Extrapolating physiological response to drought through step-by-step analysis of water potential

Guillaume Charrier

Université Clermont Auvergne, INRAE, PIAF, F-63000 Clermont-Ferrand, France.

[email protected]

Water potential (Ψ) defines the energy required to move water between the different compartments of a closed system. Water flows passively in the direction of decreasing Ψ: in plants, from slightly negative Ψ at the soil and root level to strongly negative Ψ at the leaf level. The water deficit of the atmosphere is the driving force of water flow through the change in physical state (from liquid to vapor) that occurs at the leaf level. Such an atmospheric pump allows water to circulate along the soil–plant–atmosphere continuum, from the soil to the leaves and, ultimately, to the stomatal chamber through the xylem conducting elements.
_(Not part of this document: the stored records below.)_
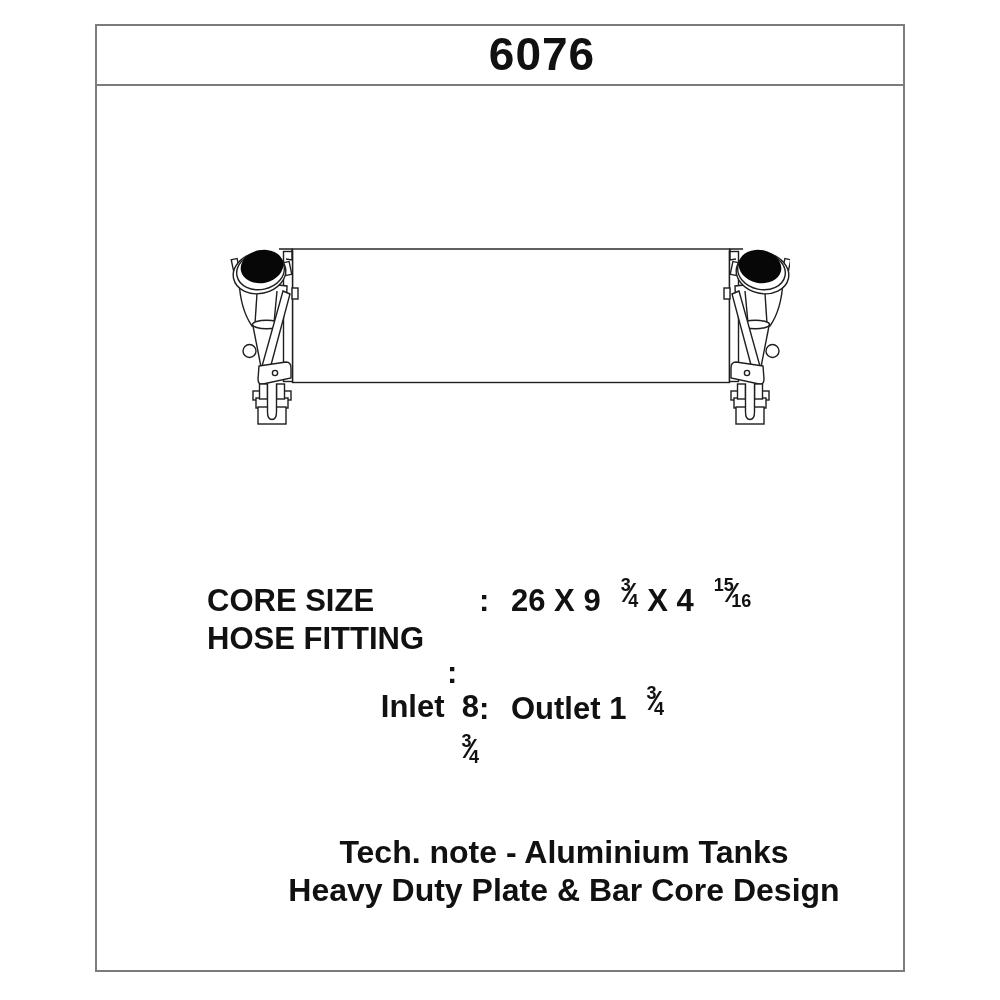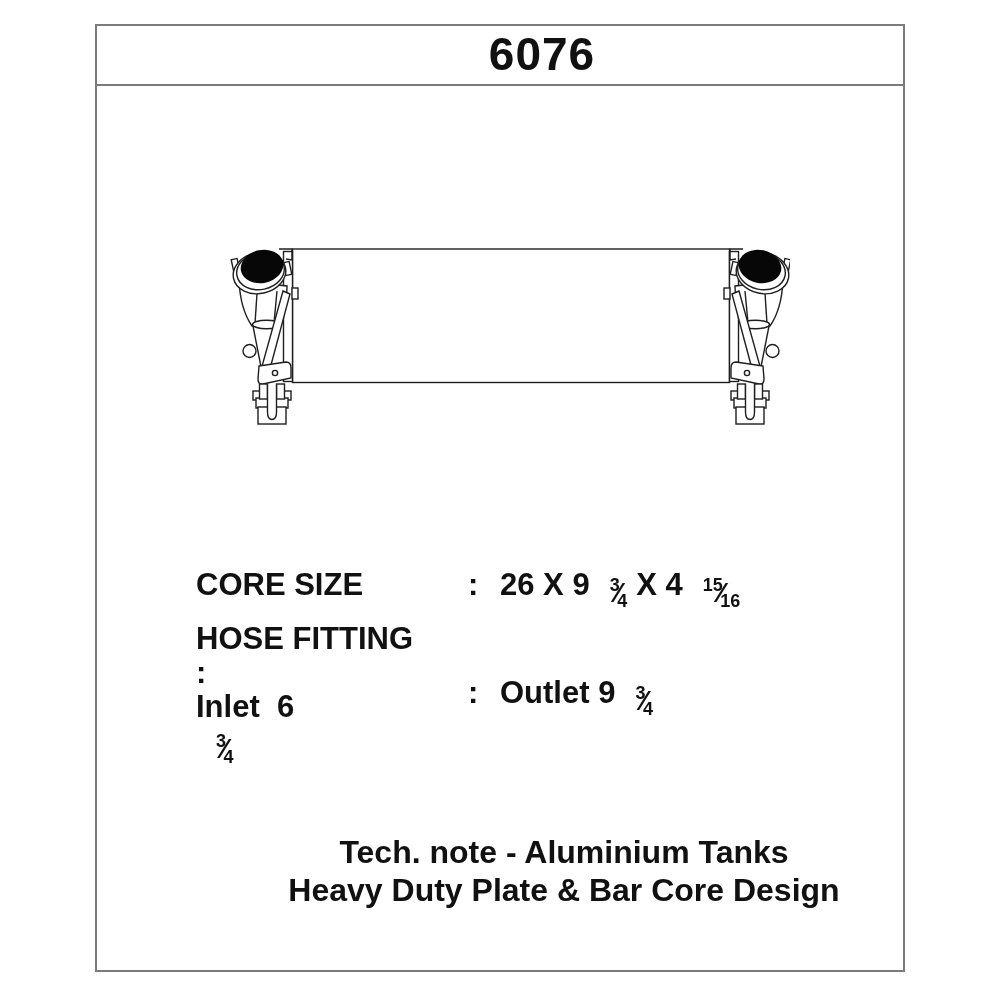"CORE SIZE" .spec-row { align-items: flex-start -> flex-end; left: 196px -> 207px }
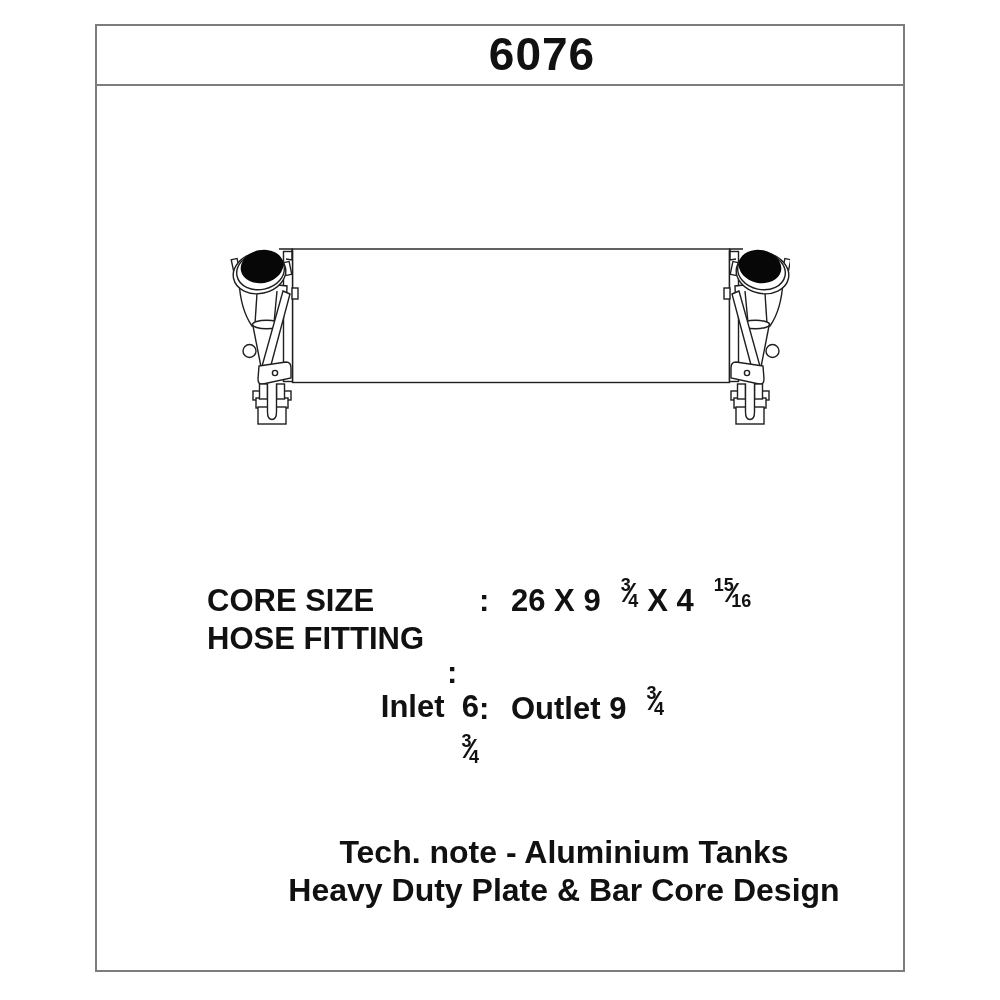"Inlet 6" span.spec-value { text: 6 -> 8 }
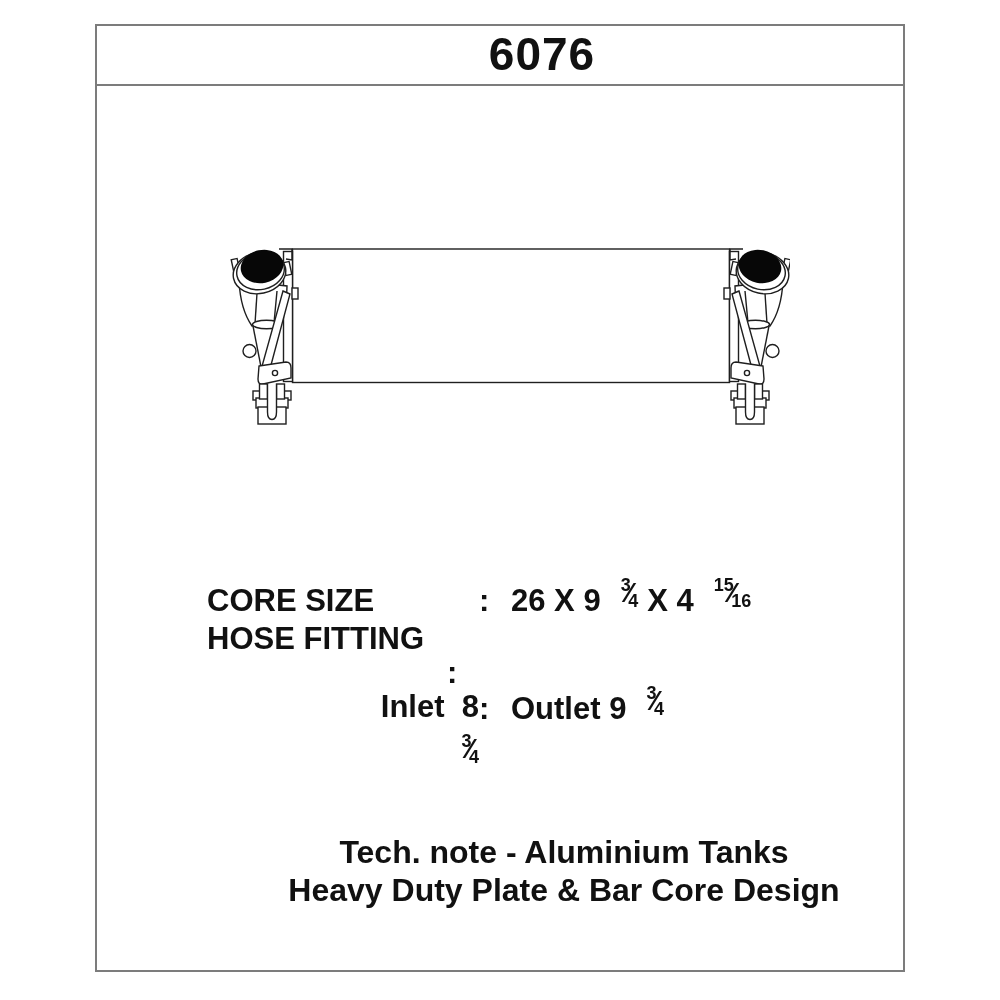"Outlet 9" span.spec-value { text: 9 -> 1 }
The upward movement of water via the roots, trunk, branches, and leaves is controlled by two complementary phenomena: cohesion and tension (Dixon & Joly, 1894). The vaporization of water in the stomata creates a negative hydrostatic pressure (or tension) that propagates along the water column due to the cohesion between water molecules (mainly due to hydrogen bonds). As the amount of water supplied by the root system and transported through the xylem cannot compensate for the transpired water, daily patterns in Ψleaf are observed, with minimum values when transpiration is at its maximum level (12:00–14:00 solar time, i.e., Ψmidday). At nighttime, transpiration ceases, the water diffuses passively along the water column, and the gradient of Ψ disappears. Ψpredawn thus represents the water potential of the soil prospected by the root system (Améglio et al., 1999).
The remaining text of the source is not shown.